F# requires forward declarations through <Compile Include="..."> order in the .fsproj. The current order is significant:

<Compile Include="Token.fs" />
<Compile Include="Lexer.fs" />
<Compile Include="AST.fs" />
<Compile Include="Parser.fs" />
<Compile Include="Elaborator.fs" />
<Compile Include="Types.fs" />
<Compile Include="TypedAST.fs" />
<Compile Include="HMInfer.fs" />
<Compile Include="Codegen.fs" />
<Compile Include="CodegenTS.fs" />
<Compile Include="CodegenPy.fs" />
<Compile Include="CodegenJava.fs" />
<Compile Include="CodegenCSharp.fs" />
<Compile Include="CodegenLLVM.fs" />
<Compile Include="Platform.fs" />
<Compile Include="Manifest.fs" />
<Compile Include="ProjectLoader.fs" />
<Compile Include="Compiler.fs" />

Dependency chain:

  • Token.fsLexer.fs
  • AST.fs is independent; Parser.fs depends on Token.fs + AST.fs
  • Elaborator.fs depends on AST.fs only
  • Types.fs depends on AST.fs and (for fromElaboratorEnv) on Elaborator.fs
  • TypedAST.fs depends on AST.fs + Types.fs
  • HMInfer.fs depends on all of the above
  • Codegen.fs, CodegenTS.fs, CodegenPy.fs, CodegenJava.fs, CodegenCSharp.fs, CodegenLLVM.fs each depend on AST.fs + Types.fs + TypedAST.fs. Do not open more than one in Compiler.fs — they export emit, which would shadow. Use fully-qualified names.
  • Platform.fs is independent metadata/target mapping used by Compiler.fs and tooling.
  • Manifest.fs depends only on System (no compiler module deps)
  • ProjectLoader.fs depends on Manifest.fs + Elaborator.fs + Lexer.fs + Parser.fs
  • Compiler.fs glues everything together; dispatches to the right codegen via Target DU

If you add a new file, slot it in where its dependencies are satisfied. Adding it at the end will usually work unless it is depended on by Codegen.fs or Compiler.fs.

Multi-target dispatch

Compiler.fs exposes compileTarget:

type Target = FSharp | TypeScript | Python | Java | CSharp | LLVM

let compileTarget (target: Target) (src: string) : Result<string, LLError list> =
    match target with
    | FSharp      -> compile src           // Codegen.emit
    | TypeScript  -> compileToTS src       // CodegenTS.emit
    | Python      -> compileToPy src       // CodegenPy.emit
    | Java        -> compileToJava src     // CodegenJava.emit
    | CSharp      -> compileToCSharp src   // CodegenCSharp.emit
    | LLVM        -> compileToLLVM src     // CodegenLLVM.emit

The front-end (lex → parse → elaborate → infer) runs once per target in multi-target project builds because external declarations are validated through target-specific mappings. compileProject remains the backward-compatible F# wrapper.

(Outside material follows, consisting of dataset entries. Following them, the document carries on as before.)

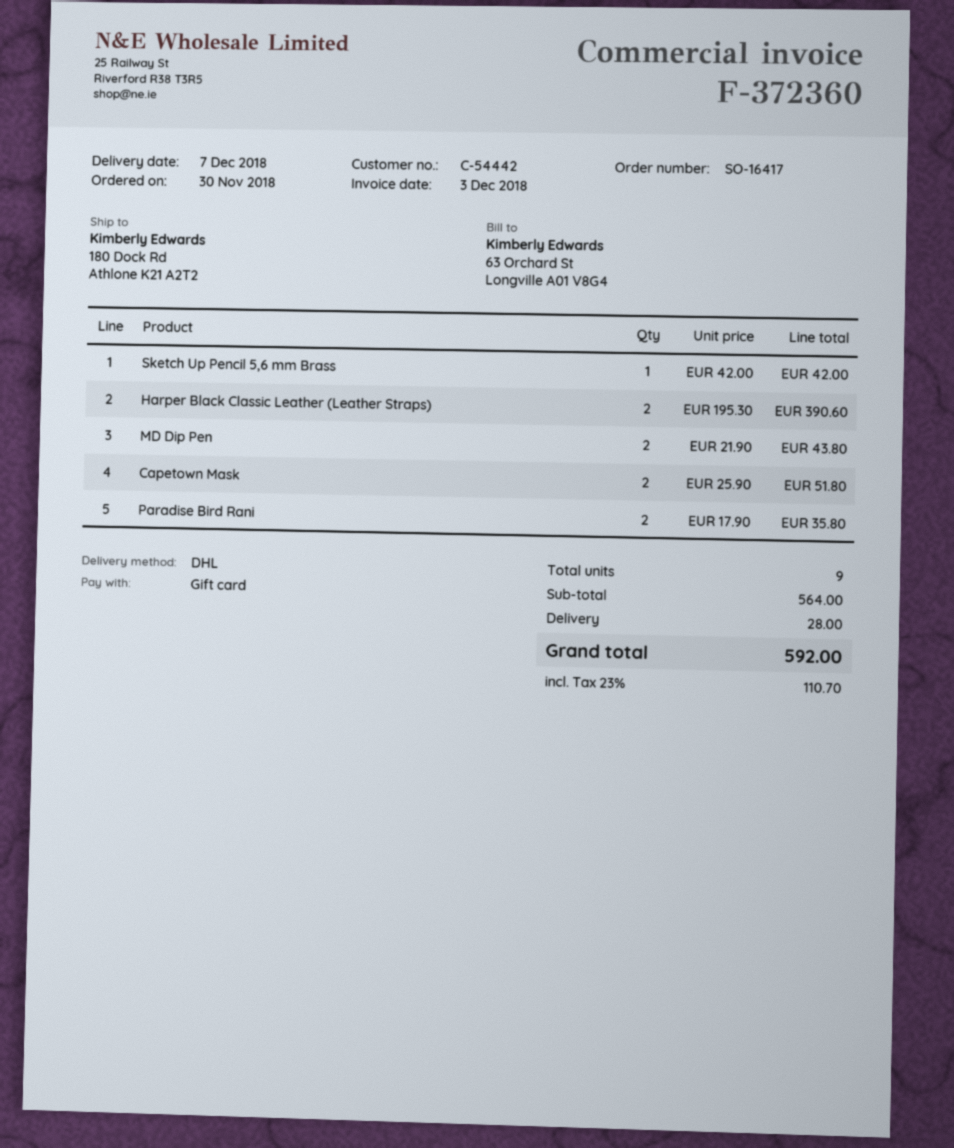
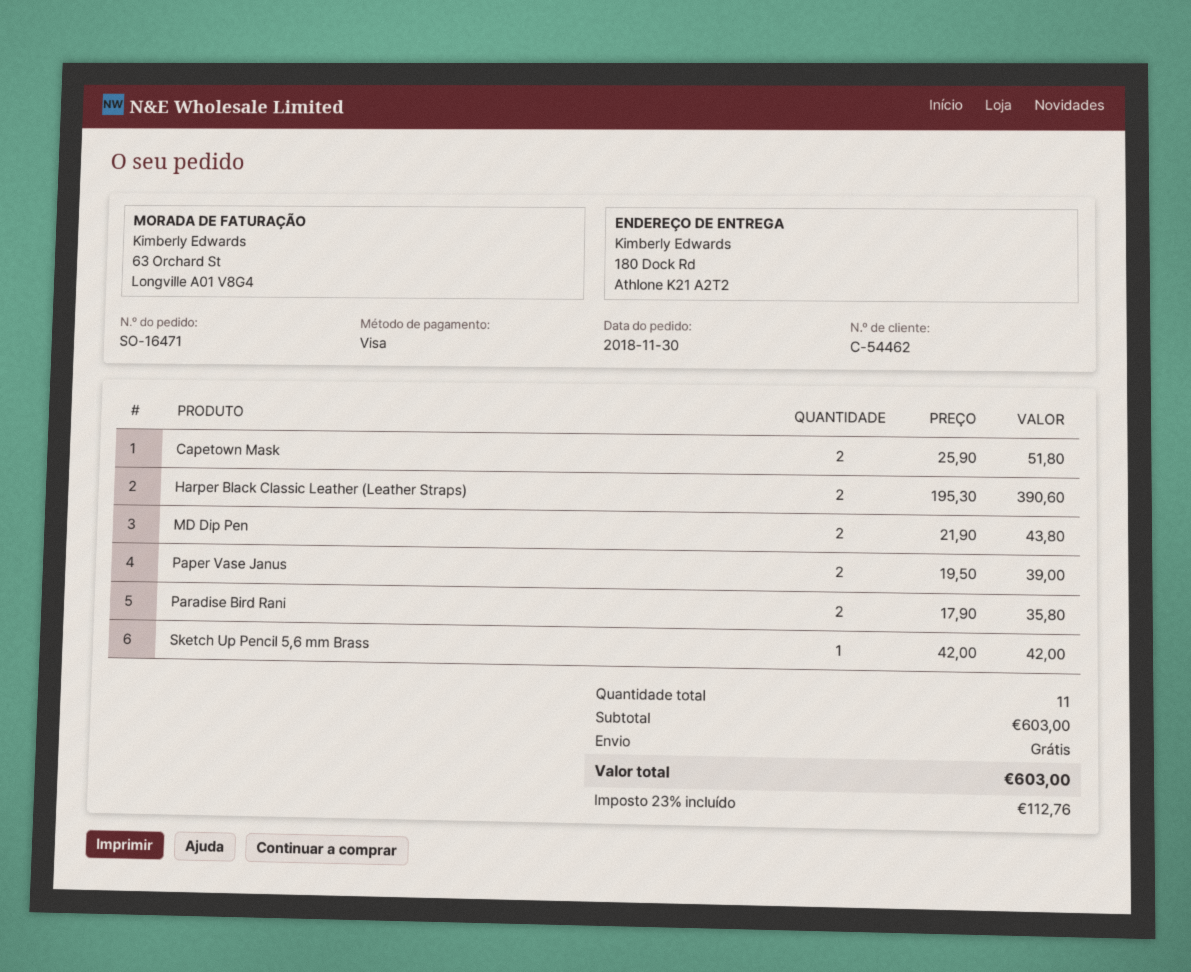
order number: SO-16417 -> SO-16471
customer number: C-54442 -> C-54462
payment method: gift card -> Visa
Paper Vase Janus: none -> 2 x 19.50 = 39.00
total quantity: 9 -> 11
subtotal: 564.00 -> 603.00
shipping: 28.00 -> 0.00
tax: 23% = 110.70 -> 23% = 112.76
total: 592.00 -> 603.00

Output layout: - Single target: bin/<name>.fs (backward-compatible) - Multi-target: bin/fsharp/<name>.fs, bin/typescript/<name>.ts, etc.

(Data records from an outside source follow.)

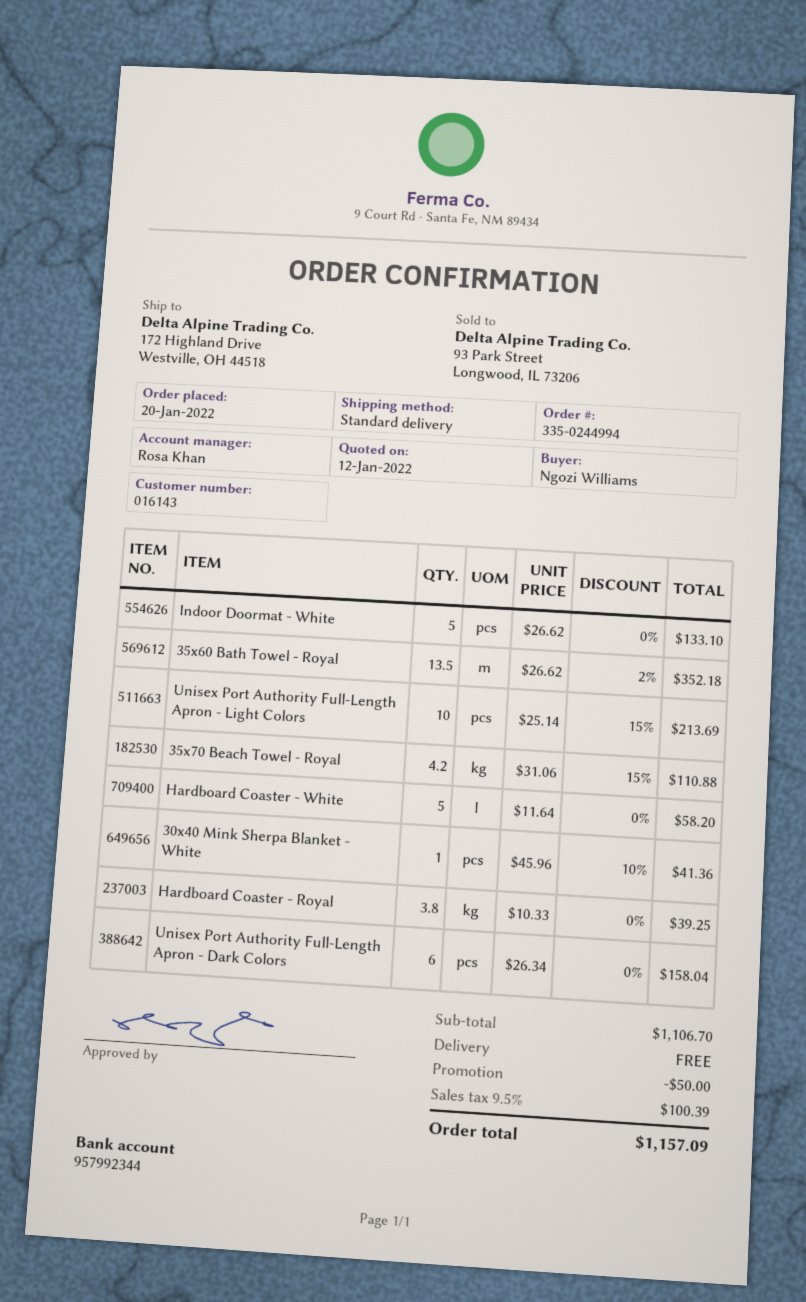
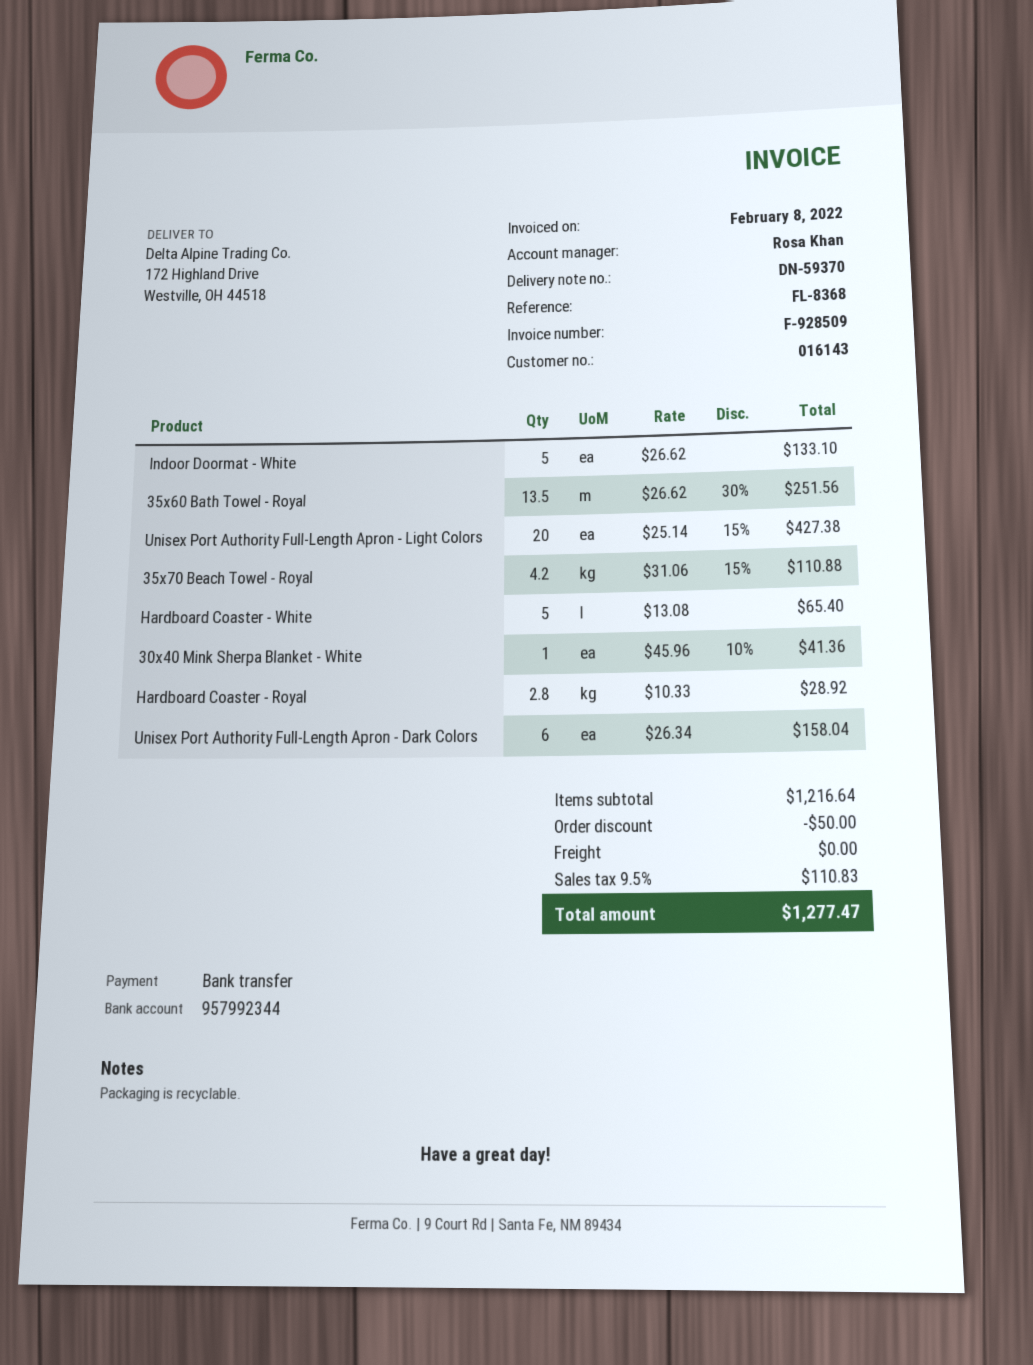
35x60 Bath Towel - Royal: 13.5 x 26.62 - 2% = 352.18 -> 13.5 x 26.62 - 30% = 251.56
Unisex Port Authority Full-Length Apron - Light Colors: 10 x 25.14 - 15% = 213.69 -> 20 x 25.14 - 15% = 427.38
Hardboard Coaster - White: 5 x 11.64 = 58.20 -> 5 x 13.08 = 65.40
Hardboard Coaster - Royal: 3.8 x 10.33 = 39.25 -> 2.8 x 10.33 = 28.92
subtotal: 1106.70 -> 1216.64
tax: 9.5% = 100.39 -> 9.5% = 110.83
total: 1157.09 -> 1277.47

See 11-multi-target-codegen for per-backend details.

Package system

Source-based dependencies. lll.toml declares them:

[deps]
std = { path = "../stdlib" }
json = "https://github.com/user/ll-json#v1.0.0"

lllc install/lllc mod tidy sync dep sources into vendor/ and rewrite ll.sum. ProjectLoader.fs resolves imports by searching src/ then vendor/*/src/.

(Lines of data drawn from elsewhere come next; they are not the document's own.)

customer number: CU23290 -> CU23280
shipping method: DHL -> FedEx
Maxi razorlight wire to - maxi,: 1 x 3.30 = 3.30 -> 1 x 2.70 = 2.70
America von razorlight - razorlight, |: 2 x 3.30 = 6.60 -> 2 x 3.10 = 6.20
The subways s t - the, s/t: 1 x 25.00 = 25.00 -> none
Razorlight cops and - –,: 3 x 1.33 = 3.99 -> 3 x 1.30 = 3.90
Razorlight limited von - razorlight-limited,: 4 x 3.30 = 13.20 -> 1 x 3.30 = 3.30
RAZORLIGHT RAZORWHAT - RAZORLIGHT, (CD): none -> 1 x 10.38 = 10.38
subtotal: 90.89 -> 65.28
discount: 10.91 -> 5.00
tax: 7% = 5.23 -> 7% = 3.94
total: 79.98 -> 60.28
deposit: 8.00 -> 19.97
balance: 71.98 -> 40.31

Platform SDKs are a future extension ([sdk] table in a dep's lll.toml). See docs/superpowers/specs/2026-04-10-ll-lang-platform-sdk.md for the design.

Parser and Inference Stack

  • The parser front-end uses FParsec (FParsecParser.fs) as the primary parser.
  • A legacy handwritten token/parser path is still present for parity diagnostics and migration fallback.
  • Hindley-Milner inference remains handwritten in HMInfer.fs; only parsing is library-backed.
  • Error formatting and ll-lang diagnostics (E001..E006) are still owned by the compiler pipeline, not delegated to generated parser output.